Great Rated!, Me and You

Posted by Ed Frauenheim on February 25 2014

ed-frauenheim By Ed Frauenheim

I'm the newest member of the Great Rated! team, but I may be the most jazzed up about the organization and its potential. Put simply, I believe Great Rated! is a way for people to change the world by demanding better workplaces.

Sound grandiose? Pie in the sky? Maybe. But maybe not.

Right now, workplaces by and large are not great places. Only 13 percent of employees are engaged at work worldwide, according to Gallup. In the United States, the economy of the past several years could be dubbed a "raiseless recovery"—given the paltry salary increase to most employees  —or a "work-more economy"—considering the way so many workers have been asked to do more with less. For seven years running, less than half of U.S. workers have been satisfied with their jobs, according to the Conference Board.

The crummy workplaces and work lives are not necessarily the result of evil, greedy CEOs and 1 percenters who own more than a third of stocks and mutual funds. Sure, avarice plays a role. But so do other factors. They include national policies, international trade rules, tough global competition, and plain old misguided management.

No Excuses 

But as my new colleagues Michael Burchell and Jennifer Robin wrote in their book last year, there's no excuse for companies of all stripes not to become great workplaces. It takes willpower more than anything else. And it starts with trust, as Great Place to Work co-founder Robert Levering discovered years ago. 

In the course of studying thousands of companies, Robert has distilled the essence of an ideal organization this way: "a great place to work is one where employees trust the people they work for, have pride in what they do, and enjoy the people they work for."

That definition rings true to me. I have covered work, management and business for more than a decade as a journalist and commentator. At the Oakland Tribune chain of newspapers, at CNET News.com, at Workforce magazine and in a book I co-wrote about the future of corporate social responsibility, I've sought out answers for how companies can do business in an "all-win" way. A way that works for employees, managers, owners, communities—all stakeholders. At times I've used other language to describe a great employer. But my views largely map onto the trust, pride and camaraderie formula at the heart of Great Place to Work.

Great Changes

That formula may be simple. But it isn't static. Organizations must wrestle with emerging questions such as what does it mean to be trustworthy in the era of Big Data? How do you demonstrate to workers that you are smart, and data-driven in management decisions and employee development yet respectful of privacy boundaries?
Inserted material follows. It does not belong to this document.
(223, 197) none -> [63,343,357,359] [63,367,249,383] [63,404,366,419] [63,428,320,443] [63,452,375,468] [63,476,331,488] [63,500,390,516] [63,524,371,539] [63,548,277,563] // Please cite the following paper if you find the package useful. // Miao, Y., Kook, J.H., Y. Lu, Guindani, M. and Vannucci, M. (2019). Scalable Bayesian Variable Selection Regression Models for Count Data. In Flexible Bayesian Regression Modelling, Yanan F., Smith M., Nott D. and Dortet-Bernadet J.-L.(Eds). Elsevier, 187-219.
How do you inspire workforce pride as expectations of business responsibilities to society shift? In what ways should you tap technology to foster community among colleagues, who increasingly are scattered across the globe?

These aren't easy questions to answer. But companies like the ones on the annual Best Companies to Work For list are figuring out ways for everybody to succeed. And people increasingly are demanding as much from the companies in their lives. As workers, as consumers, as community members and as investors. Civic-minded Millennials are a major factor behind this trend, but there's a broader, global desire to work at and do business with great workplaces

It's not a stretch to say a Great Place to Work Movement is under way, and we want to fuel it. Great Rated! is one way we're doing so. As more workers and job candidates learn about the site, they will demand that more companies expose themselves and their cultures. Average people seeking to research their future employers as thoroughly as they can research their next computer purchase at CNET will put pressure on companies to become more transparent and to raise their game as a great employer. Think of it this way: workers-as-consumers pushing for better workplaces, armed with Great Rated! reviews.

All In

But it isn't about class warfare. Many executives and owners also are joining the movement—and helping to lead it. We aim to work with those of you in the management ranks as well. As U2 puts it in their latest single "Invisible," "There is no them. There's only us."
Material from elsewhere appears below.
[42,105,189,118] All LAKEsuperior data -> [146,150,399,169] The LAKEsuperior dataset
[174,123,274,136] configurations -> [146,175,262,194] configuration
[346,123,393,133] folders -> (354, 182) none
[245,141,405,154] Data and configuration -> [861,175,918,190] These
All of us. Spending the greatest chunk of our waking hours at work. Nearly every day. Why not make these settings great? Meaningful, exciting, pleasant, even joyful. If every company became a great place to work, the world would be a much better place. Great Place to Work has been pursuing this mission for more than 25 years. It's a mission that attracted me to join forces this month with Robert and the rest of the team here. 

I'm excited about the way this mission, and this movement, is gaining momentum. I invite you to join us.

Ed Frauenheim is Content & Curation Specialist at Great Rated!